Pools help prevent overwhelming external systems, manage resource contention, and ensure fair usage among different DAGs.
Creating Pools
Pools can be created and managed through the Airflow UI or programmatically.
Using the Airflow UI:
- Navigate to the Admin menu in the Airflow UI.
- Click on Pools.
- Click the + button to add a new pool.
- Fill in the required fields:
- Pool Name: A unique identifier for your pool (e.g.,
my_api_pool). - Slots: The maximum number of concurrent tasks allowed for this pool.
- Description: An optional description of the pool's purpose.

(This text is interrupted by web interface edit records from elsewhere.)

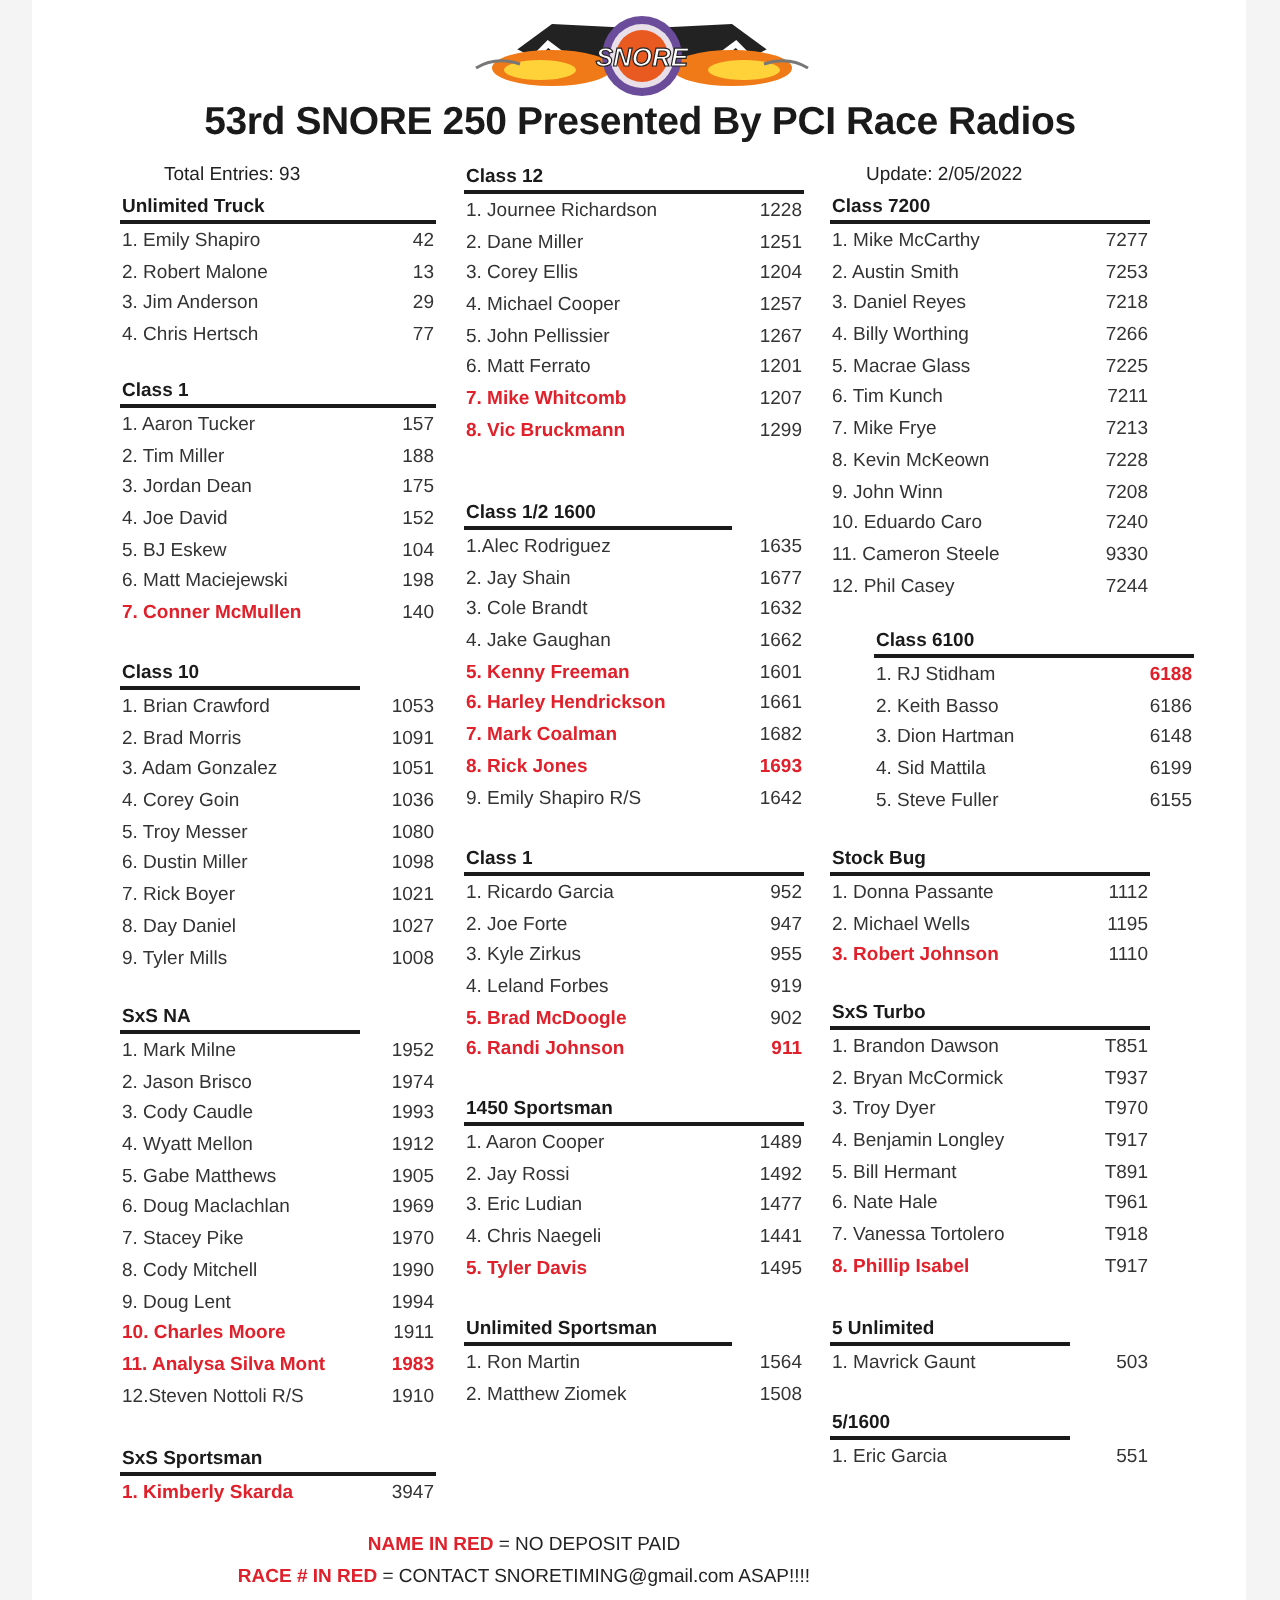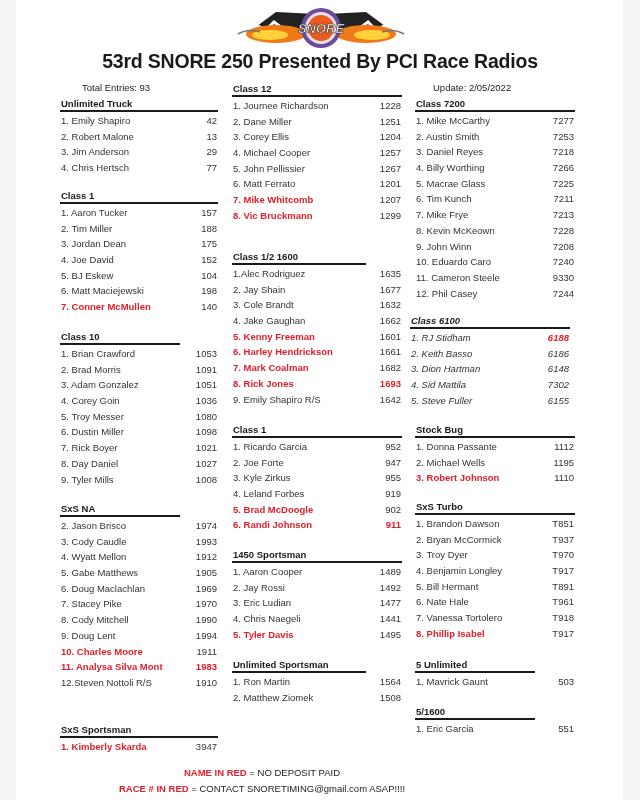--- a/index.html
+++ b/index.html
@@ -409,7 +409,7 @@
         <span class="num">7244</span>
       </div>
     </div>
-    <div class="section" style="left: 410px; top: 314px; width: 160px; font-style: italic;">
+    <div class="section" style="left: 437px; top: 314px; width: 160px;">
       <div class="sec-title">Class 6100</div>
       <div class="sec-rule" style="width: 160px;"></div>
       <div class="row">

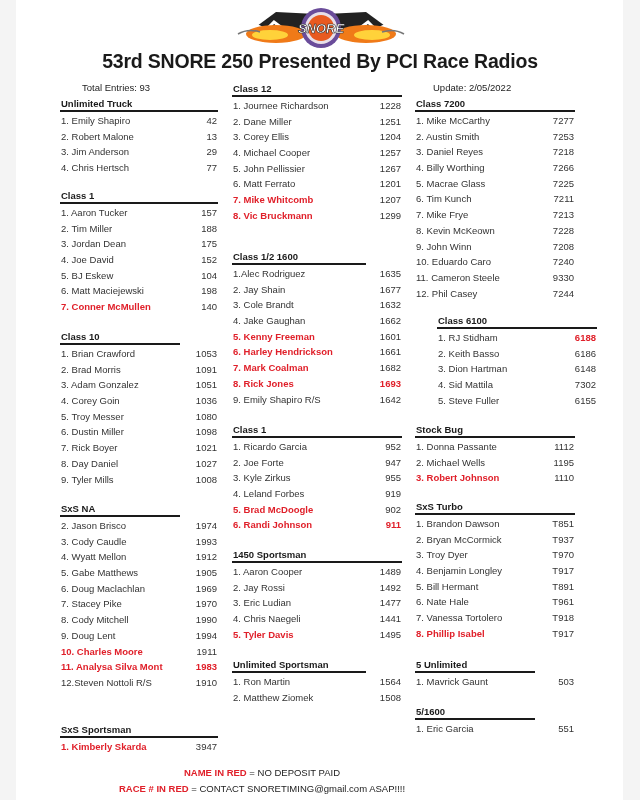--- a/index.html
+++ b/index.html
@@ -426,7 +426,7 @@
       </div>
       <div class="row">
         <span class="name">4. Sid Mattila</span>
-        <span class="num">7302</span>
+        <span class="num">6199</span>
       </div>
       <div class="row">
         <span class="name">5. Steve Fuller</span>

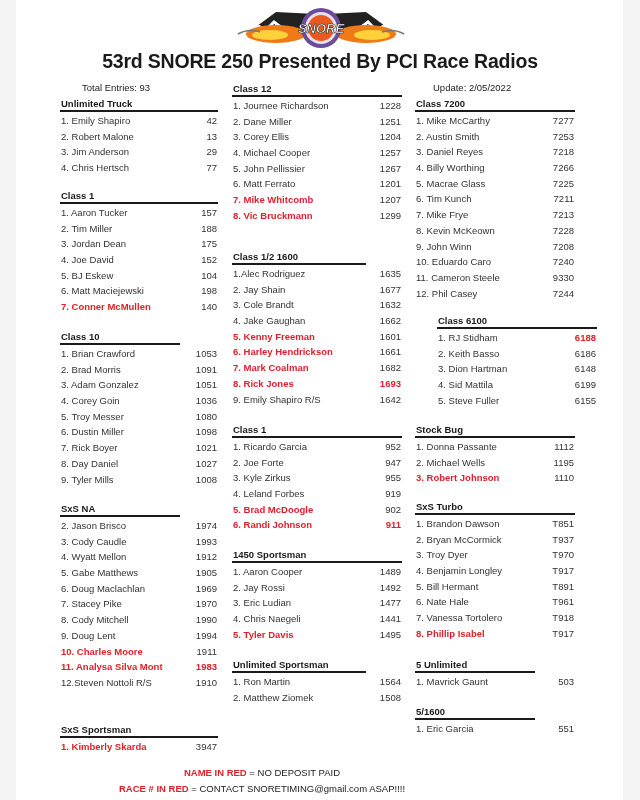--- a/index.html
+++ b/index.html
@@ -165,6 +165,10 @@
       <div class="sec-title">SxS NA</div>
       <div class="sec-rule" style="width: 120px;"></div>
       <div class="row">
+        <span class="name">1. Mark Milne</span>
+        <span class="num">1952</span>
+      </div>
+      <div class="row">
         <span class="name">2. Jason Brisco</span>
         <span class="num">1974</span>
       </div>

- Pool Name: A unique identifier for your pool (e.g.,
- Click Save.
Programmatically (via the Airflow CLI):
You can also use the Airflow CLI to create pools:
airflow pools create --name my_cli_pool --slots 3 --description "Pool created via CLI"
Using Pools
To assign a task to a pool, you specify the pool parameter in the operator's constructor.
If a task is assigned to a pool that doesn't exist, it will be treated as if it has no pool assigned.

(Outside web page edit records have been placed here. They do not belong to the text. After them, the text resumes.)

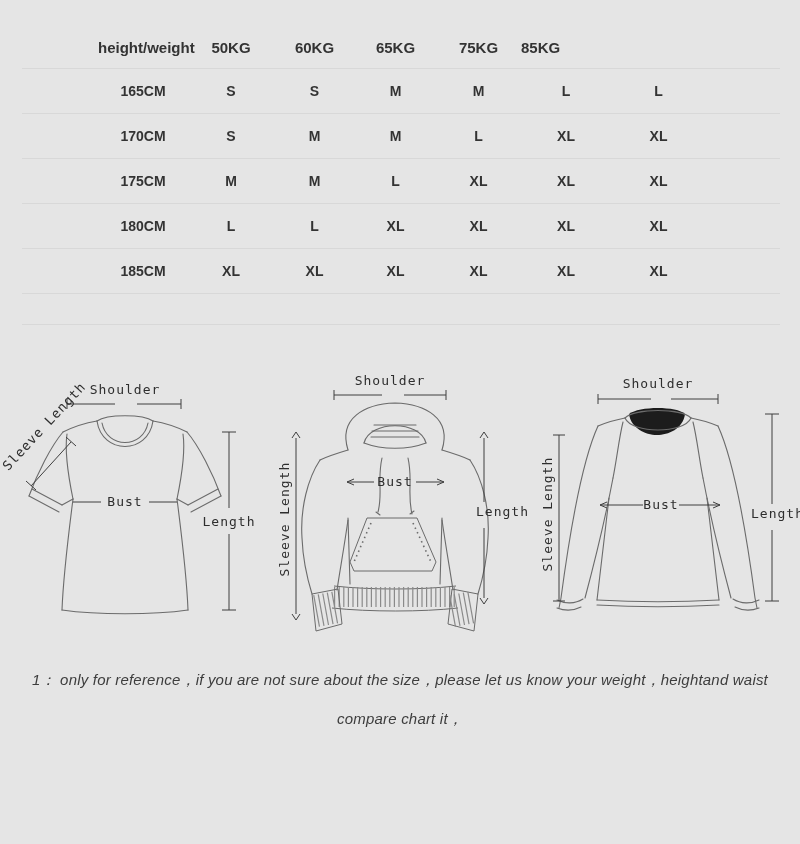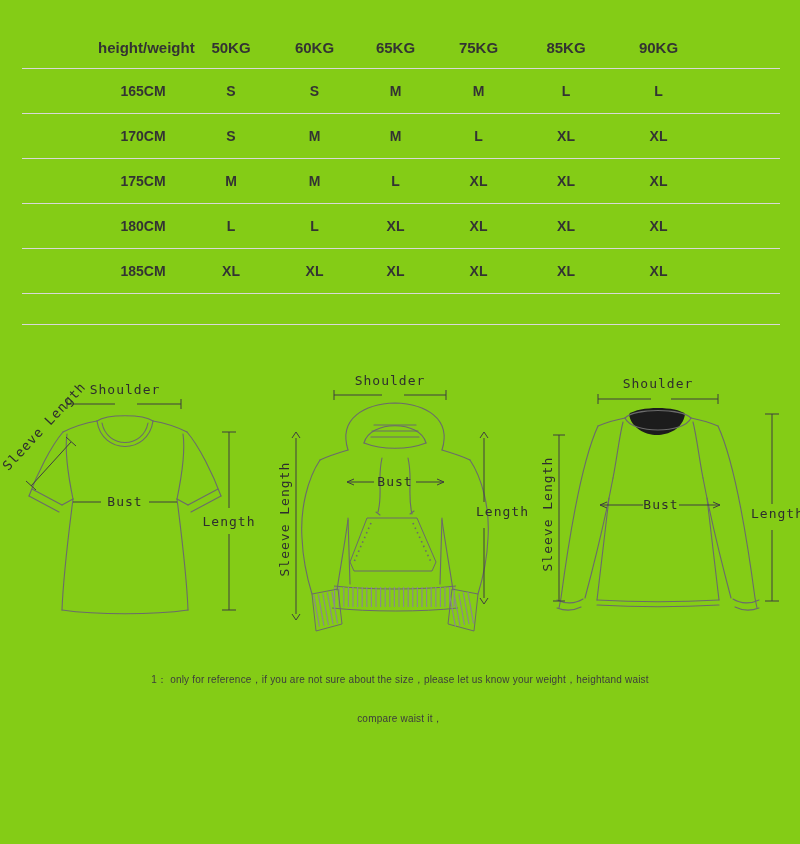--- a/index.html
+++ b/index.html
@@ -5,7 +5,7 @@
   html,body { margin:0; padding:0; background:#ffffff; }
   .page {
     position:relative; width:800px; height:844px;
-    background:#84cc16; overflow:hidden;
+    background:#e5e5e5; overflow:hidden;
     font-family:"Liberation Sans", sans-serif; color:#333333;
   }
 

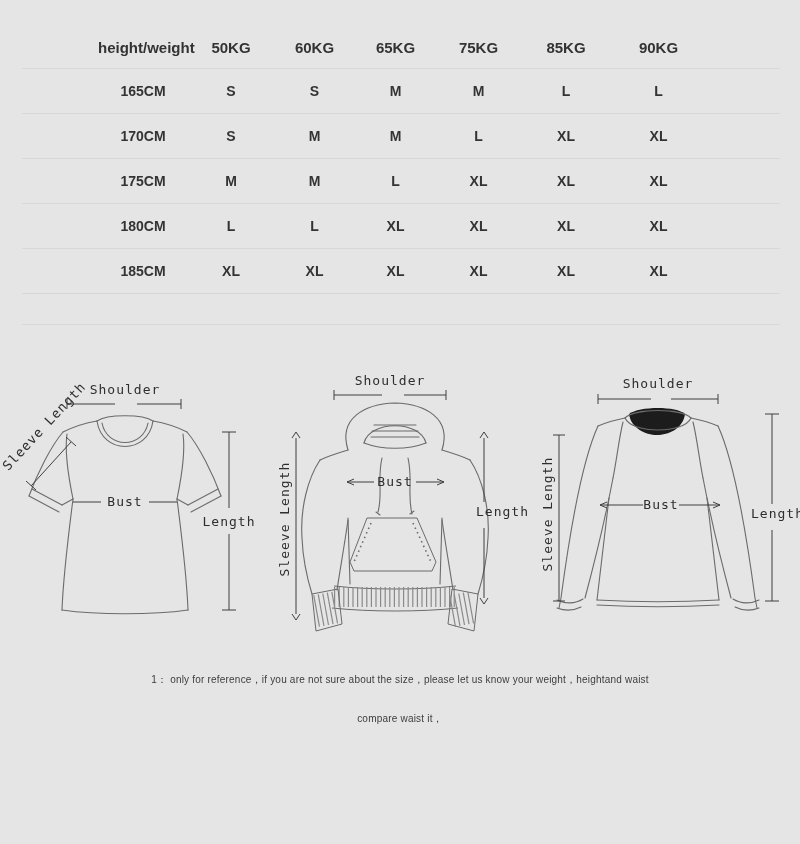--- a/index.html
+++ b/index.html
@@ -57,7 +57,6 @@
       <div>65KG</div>
       <div>75KG</div>
       <div>85KG</div>
-      <div>90KG</div>
     </div>
 
     <div class="t-row">

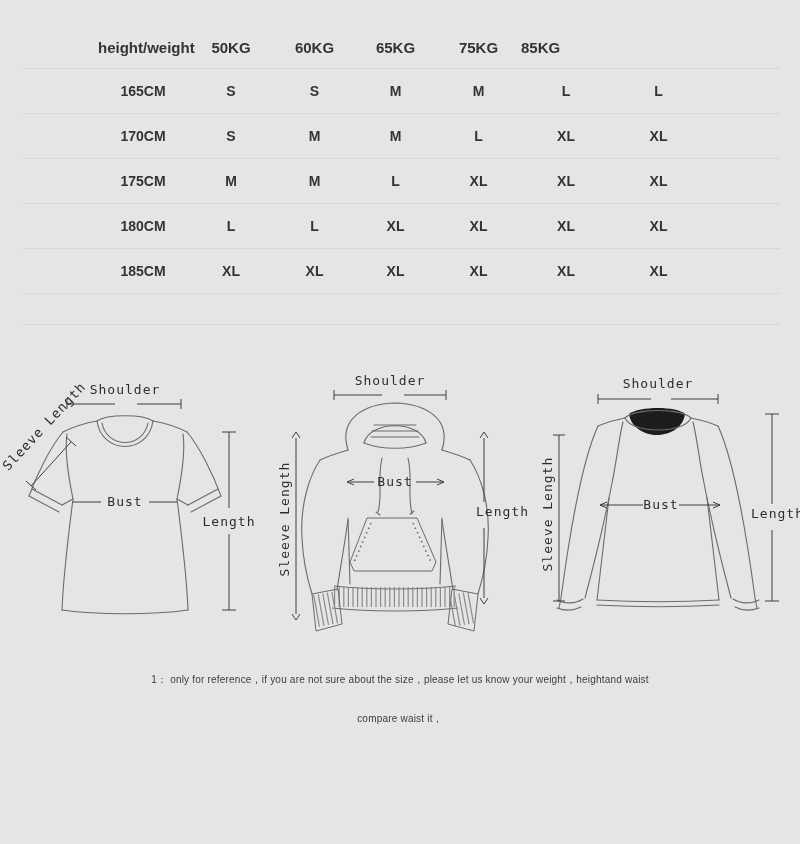--- a/index.html
+++ b/index.html
@@ -41,7 +41,7 @@
 
   
   .notes { position:absolute; top:660px; left:0; width:800px; text-align:center; }
-  .note-line { height:39px; line-height:39px; font-size:10px; color:#3d3d3d; letter-spacing:0.2px; }
+  .note-line { height:39px; line-height:39px; font-size:15px; color:#3d3d3d; letter-spacing:0.2px;font-style:italic; }
 </style>
 </head>
 <body>

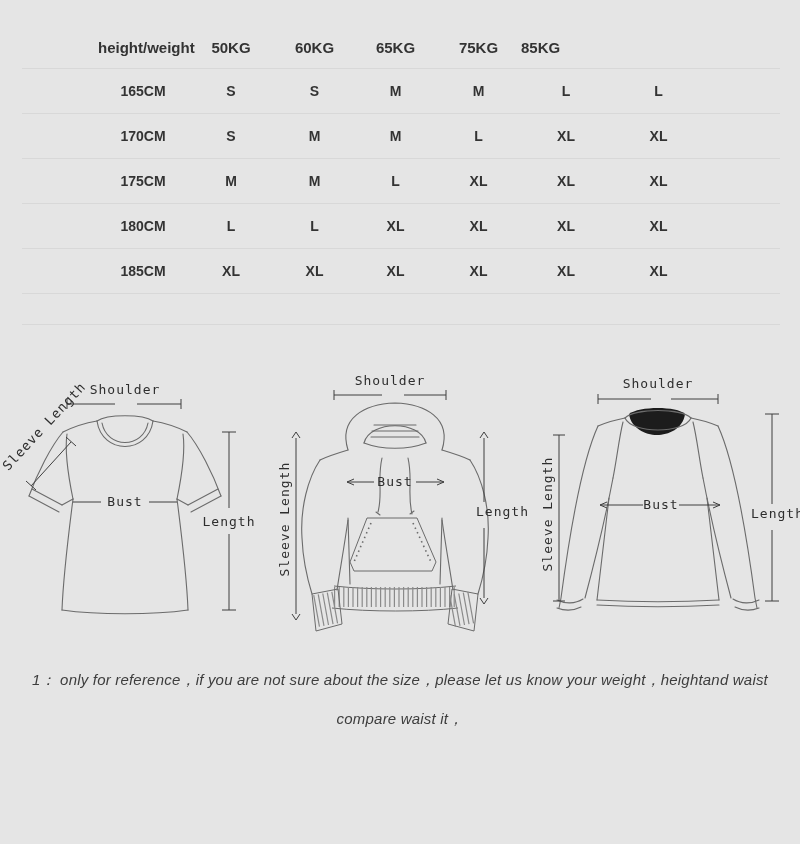--- a/index.html
+++ b/index.html
@@ -241,7 +241,7 @@
 
   <div class="notes">
     <div class="note-line">1：  only for reference，if you are not sure about the size，please let us know your weight，heightand waist</div>
-    <div class="note-line">compare waist it，</div>
+    <div class="note-line">compare chart it，</div>
   </div>
 
 </div>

Here's an example of a DAG using pools:
from __future__ import annotations
import pendulum
from airflow.models.dag import DAG
from airflow.operators.bash import BashOperator
with DAG(
dag_id="pool_example_dag",
schedule=None,
start_date=pendulum.datetime(2023, 1, 1, tz="UTC"),
catchup=False,
tags=["example", "pools"],
) as dag:
task_no_pool = BashOperator(
task_id="task_no_pool",
bash_command="echo 'This task has no pool assigned.'",
)
task_with_pool_1 = BashOperator(
task_id="task_with_pool_1",
bash_command="echo 'Running task in my_api_pool.' && sleep 10",
pool="my_api_pool",
pool_slots=1, # Default is 1, explicitly stating for clarity
)
task_with_pool_2 = BashOperator(
task_id="task_with_pool_2",
bash_command="echo 'Running another task in my_api_pool.' && sleep 10",
pool="my_api_pool",
pool_slots=1,
)
task_with_different_pool = BashOperator(
task_id="task_with_different_pool",
bash_command="echo 'Running task in another_pool.' && sleep 5",
pool="another_pool",
pool_slots=2,
)
task_no_pool & [task_with_pool_1, task_with_pool_2, task_with_different_pool]

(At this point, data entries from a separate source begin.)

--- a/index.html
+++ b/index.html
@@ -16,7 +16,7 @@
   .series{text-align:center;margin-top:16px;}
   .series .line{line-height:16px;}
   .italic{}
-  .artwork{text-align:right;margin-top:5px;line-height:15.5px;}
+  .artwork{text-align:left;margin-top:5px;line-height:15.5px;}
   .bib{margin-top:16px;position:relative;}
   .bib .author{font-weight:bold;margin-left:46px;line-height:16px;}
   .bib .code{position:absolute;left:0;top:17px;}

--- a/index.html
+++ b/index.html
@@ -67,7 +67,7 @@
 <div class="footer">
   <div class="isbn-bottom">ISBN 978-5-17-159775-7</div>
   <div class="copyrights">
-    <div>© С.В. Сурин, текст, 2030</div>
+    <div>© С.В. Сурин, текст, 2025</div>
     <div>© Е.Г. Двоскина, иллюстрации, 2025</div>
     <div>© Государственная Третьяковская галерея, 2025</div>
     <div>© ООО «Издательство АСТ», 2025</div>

In this example, if my_api_pool is configured with 2 slots,
task_with_pool_1 and task_with_pool_2 can run concurrently.
If another_pool has 2 slots, task_with_different_pool can run.
Important Note on `pool_slots`
The pool_slots parameter in an operator defaults to 1.
This means that each task instance consumes 1 slot from the pool.
If a task needs to consume more slots (e.g., it's a more resource-intensive job),
you can specify a higher value for pool_slots.
Pool Configuration
When you define a pool, you set the total number of slots available.
Each task instance that uses the pool by default consumes 1 slot.
You can override this behavior by setting the pool_slots parameter on the task instance.
| Parameter | Description | Default |
|---|---|---|
pool |
The name of the pool the task belongs to. | None (no pool) |
pool_slots |
The number of slots this task instance consumes from the pool. | 1 |
Monitoring Pools
The Airflow UI provides a dedicated section to monitor your pools:
- Navigate to the Admin menu.
- Click on Pools.
Here you can see:
- Pool names
- Total available slots
- Currently occupied slots
- The number of running tasks
- The number of queued tasks
When a task tries to acquire slots from a pool and all slots are occupied, the task instance will be queued and will wait until a slot becomes available. The UI will reflect this queueing behavior.